**RECORDS TO PROCESS**:
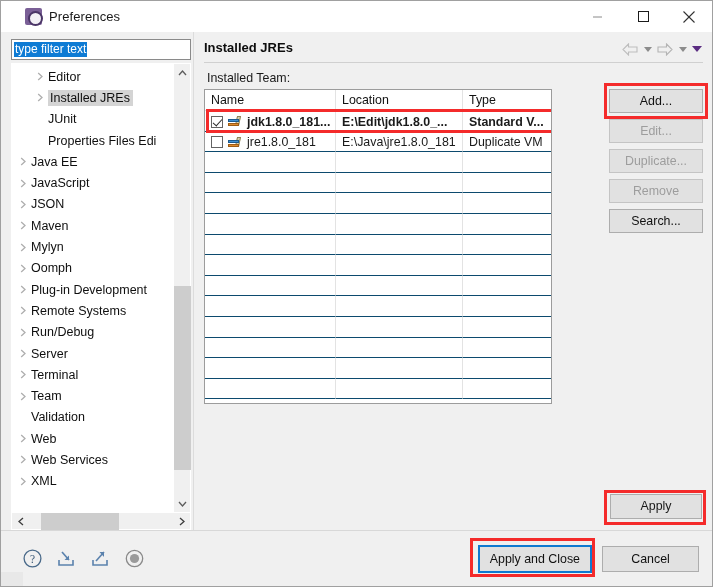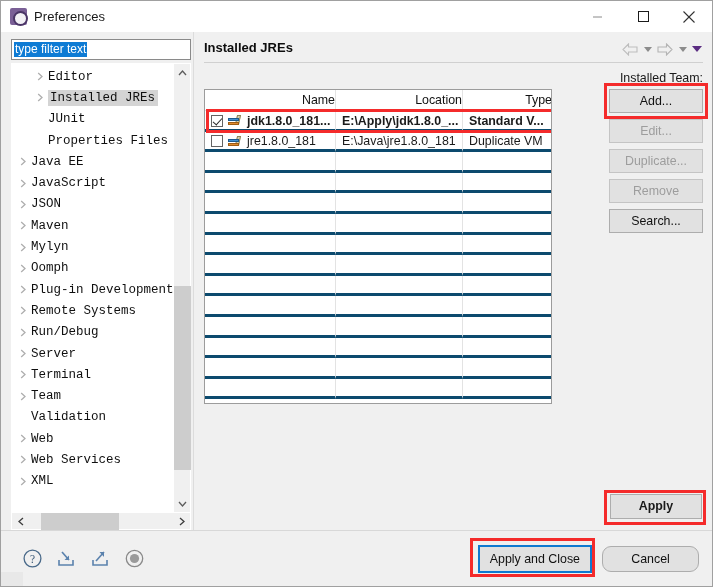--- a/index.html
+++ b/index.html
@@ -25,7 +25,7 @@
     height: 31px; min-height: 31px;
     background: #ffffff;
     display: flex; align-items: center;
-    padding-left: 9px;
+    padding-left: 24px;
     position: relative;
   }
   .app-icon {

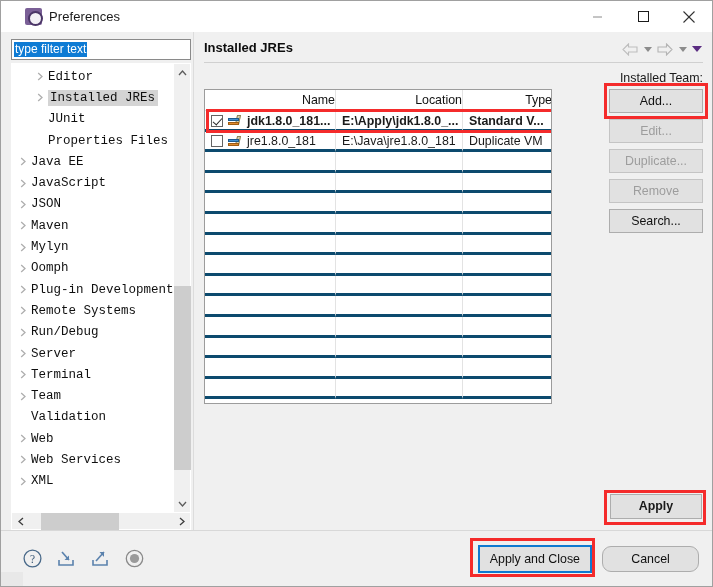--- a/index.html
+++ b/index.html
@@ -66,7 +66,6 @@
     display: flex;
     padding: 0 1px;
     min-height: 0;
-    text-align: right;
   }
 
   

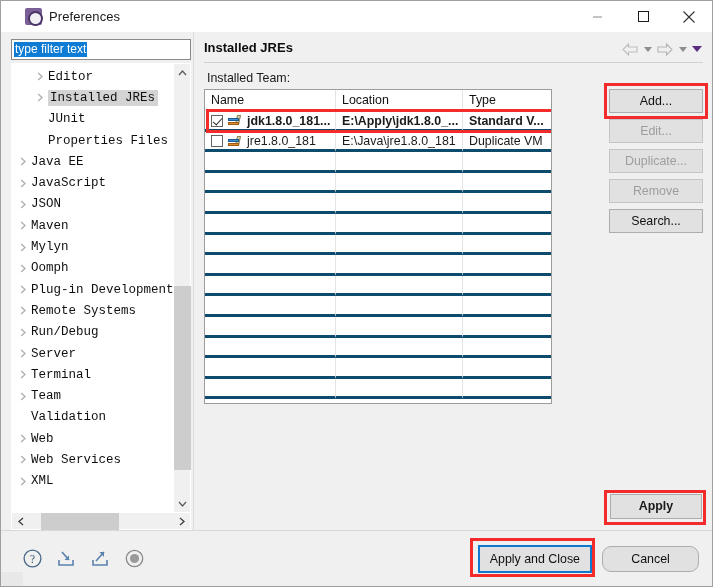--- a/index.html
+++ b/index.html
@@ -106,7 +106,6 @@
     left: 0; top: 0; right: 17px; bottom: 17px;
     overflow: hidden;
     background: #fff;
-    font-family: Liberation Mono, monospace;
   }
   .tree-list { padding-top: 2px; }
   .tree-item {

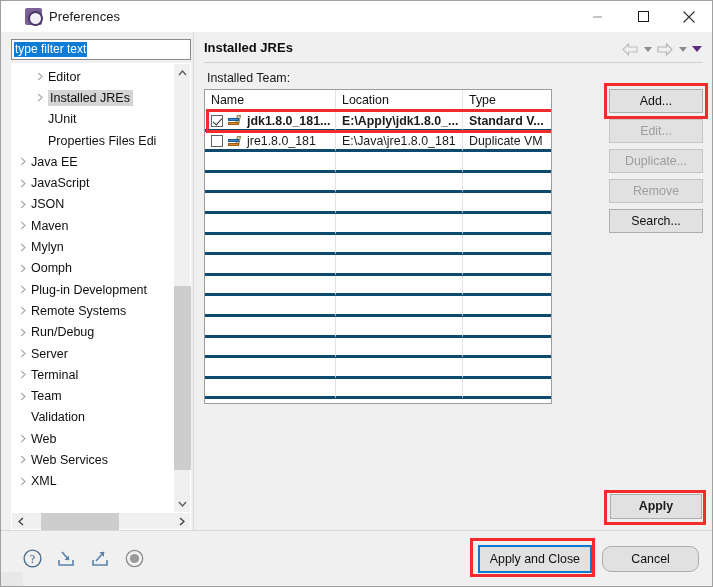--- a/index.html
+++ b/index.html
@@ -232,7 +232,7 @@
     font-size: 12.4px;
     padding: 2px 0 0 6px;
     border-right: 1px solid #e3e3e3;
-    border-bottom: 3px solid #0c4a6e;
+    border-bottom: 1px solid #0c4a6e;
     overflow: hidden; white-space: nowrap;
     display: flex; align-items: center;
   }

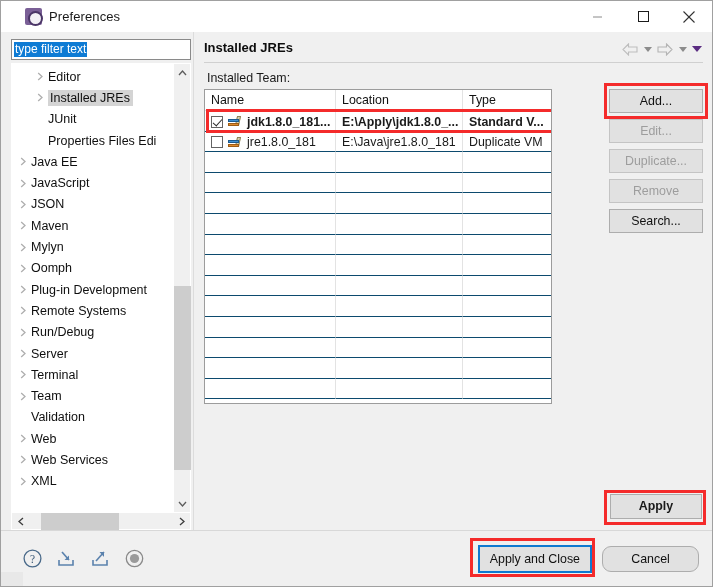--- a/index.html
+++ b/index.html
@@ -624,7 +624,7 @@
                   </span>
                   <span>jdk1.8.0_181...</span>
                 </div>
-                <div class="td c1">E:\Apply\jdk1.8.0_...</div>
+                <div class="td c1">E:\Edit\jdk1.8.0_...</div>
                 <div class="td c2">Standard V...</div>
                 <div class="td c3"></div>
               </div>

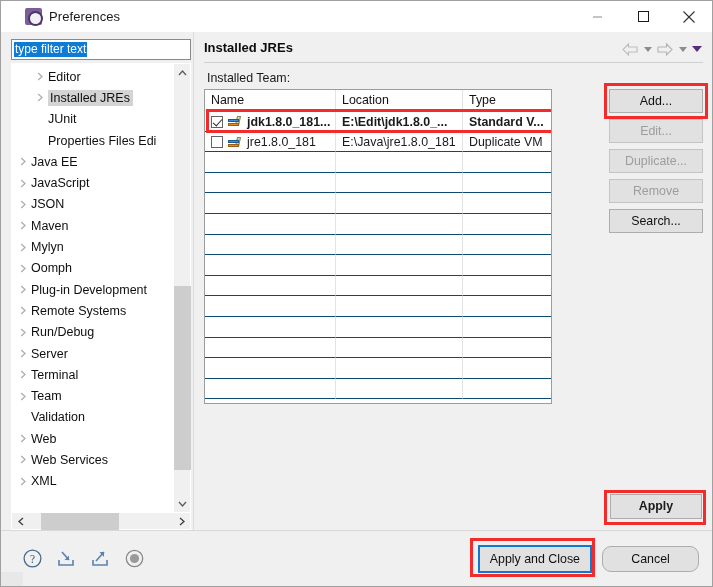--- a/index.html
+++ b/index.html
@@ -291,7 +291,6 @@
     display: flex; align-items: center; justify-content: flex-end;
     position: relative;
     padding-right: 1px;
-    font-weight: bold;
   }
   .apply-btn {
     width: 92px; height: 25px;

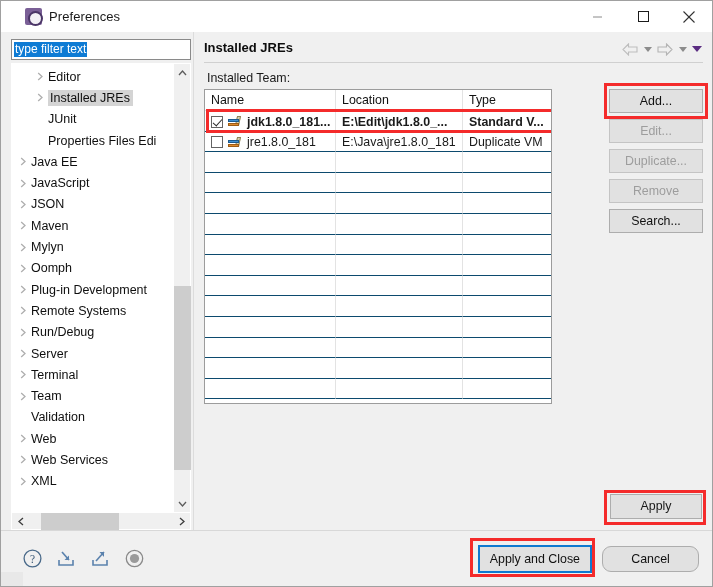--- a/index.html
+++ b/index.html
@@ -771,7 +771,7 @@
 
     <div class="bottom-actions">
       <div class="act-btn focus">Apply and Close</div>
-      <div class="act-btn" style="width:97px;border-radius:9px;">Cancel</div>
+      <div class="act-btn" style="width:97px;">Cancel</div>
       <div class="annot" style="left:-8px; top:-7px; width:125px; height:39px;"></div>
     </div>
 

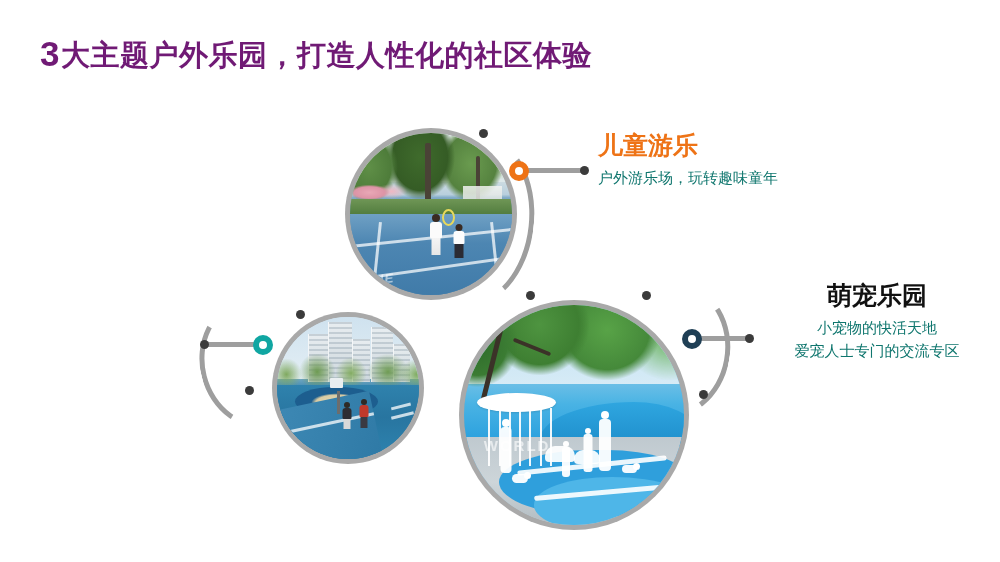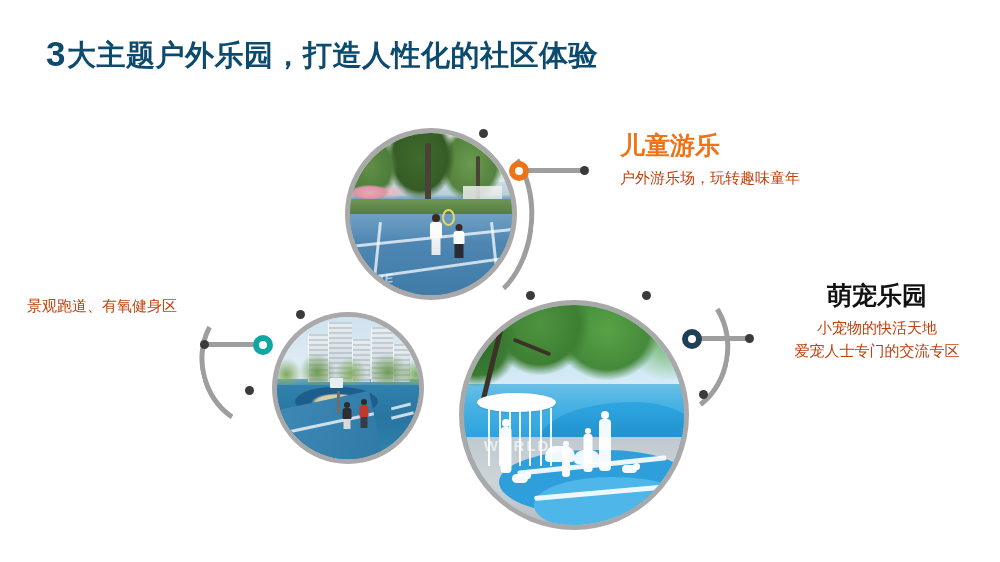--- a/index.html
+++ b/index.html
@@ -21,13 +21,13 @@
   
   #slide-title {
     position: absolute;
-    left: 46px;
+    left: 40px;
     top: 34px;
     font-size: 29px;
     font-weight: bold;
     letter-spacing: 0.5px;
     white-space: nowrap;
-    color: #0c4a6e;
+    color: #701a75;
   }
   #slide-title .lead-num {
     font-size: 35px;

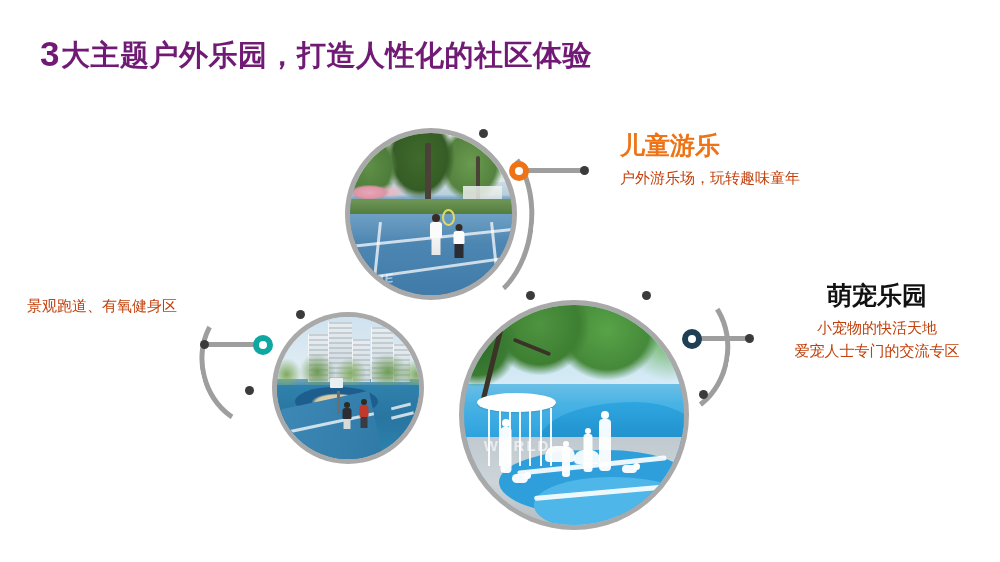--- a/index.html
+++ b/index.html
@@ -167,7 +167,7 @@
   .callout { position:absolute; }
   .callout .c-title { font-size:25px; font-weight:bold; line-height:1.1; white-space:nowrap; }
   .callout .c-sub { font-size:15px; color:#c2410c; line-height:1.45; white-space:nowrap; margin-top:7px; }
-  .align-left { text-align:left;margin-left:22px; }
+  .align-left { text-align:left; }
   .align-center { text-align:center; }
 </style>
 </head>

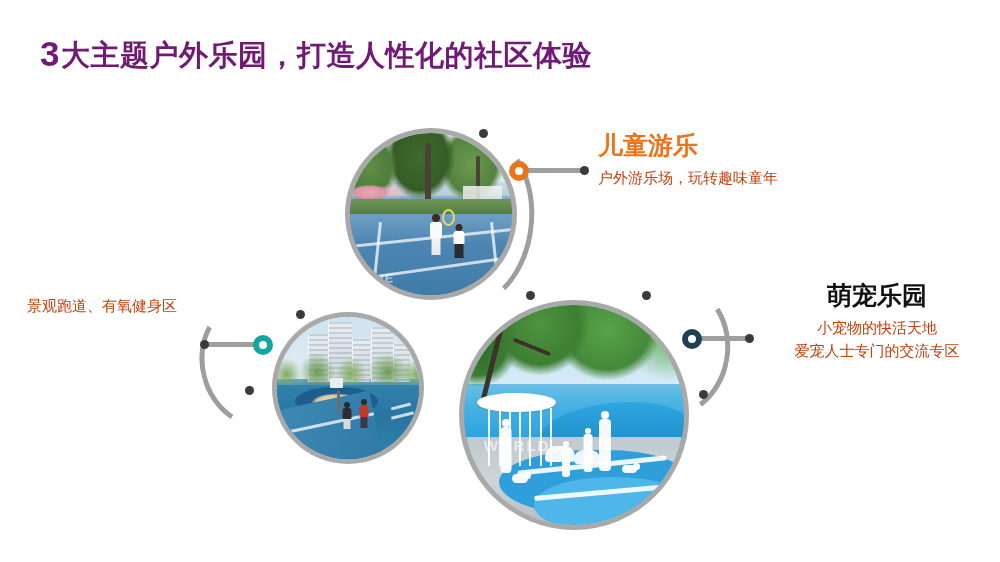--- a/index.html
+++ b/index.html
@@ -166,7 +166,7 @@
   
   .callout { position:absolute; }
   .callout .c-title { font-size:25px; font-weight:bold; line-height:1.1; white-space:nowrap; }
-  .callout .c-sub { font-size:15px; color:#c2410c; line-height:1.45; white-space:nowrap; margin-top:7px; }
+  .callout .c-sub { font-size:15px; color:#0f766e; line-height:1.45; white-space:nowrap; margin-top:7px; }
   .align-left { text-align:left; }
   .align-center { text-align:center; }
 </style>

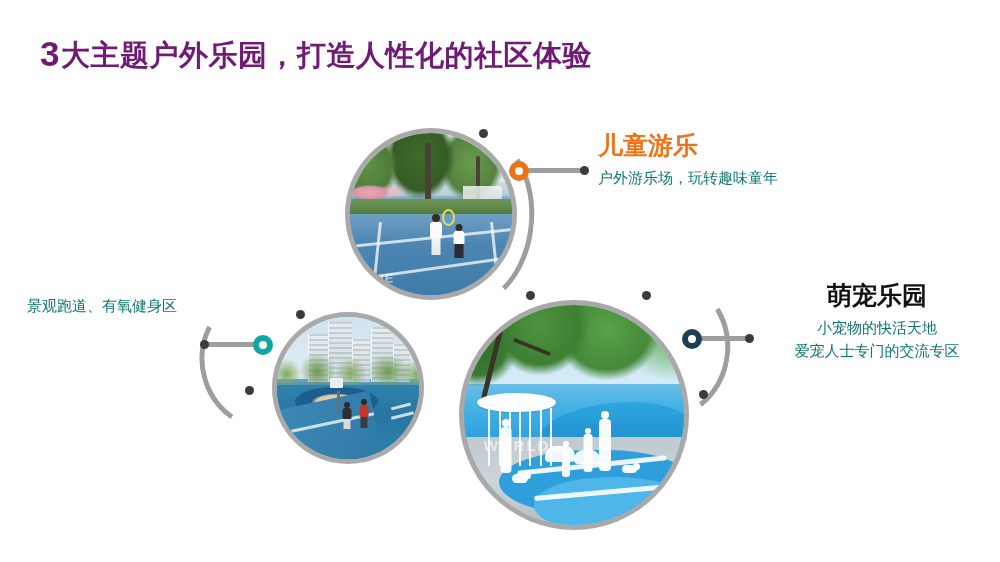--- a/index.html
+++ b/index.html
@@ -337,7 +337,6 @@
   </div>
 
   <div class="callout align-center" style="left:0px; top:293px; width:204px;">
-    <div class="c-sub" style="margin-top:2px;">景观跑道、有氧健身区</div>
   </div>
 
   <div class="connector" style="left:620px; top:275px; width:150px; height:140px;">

**HOW TO COMPLETE THIS TASK**: Scan the material above for "style". Copy every line where it appears.

**YOUR SOLUTION**:
-      <div class="act-btn" style="width:97px;border-radius:9px;">Cancel</div>
+      <div class="act-btn" style="width:97px;">Cancel</div>
       <div class="annot" style="left:-8px; top:-7px; width:125px; height:39px;"></div>
 </style>
 </style>
   <div class="callout align-center" style="left:0px; top:293px; width:204px;">
-    <div class="c-sub" style="margin-top:2px;">景观跑道、有氧健身区</div>
   <div class="connector" style="left:620px; top:275px; width:150px; height:140px;">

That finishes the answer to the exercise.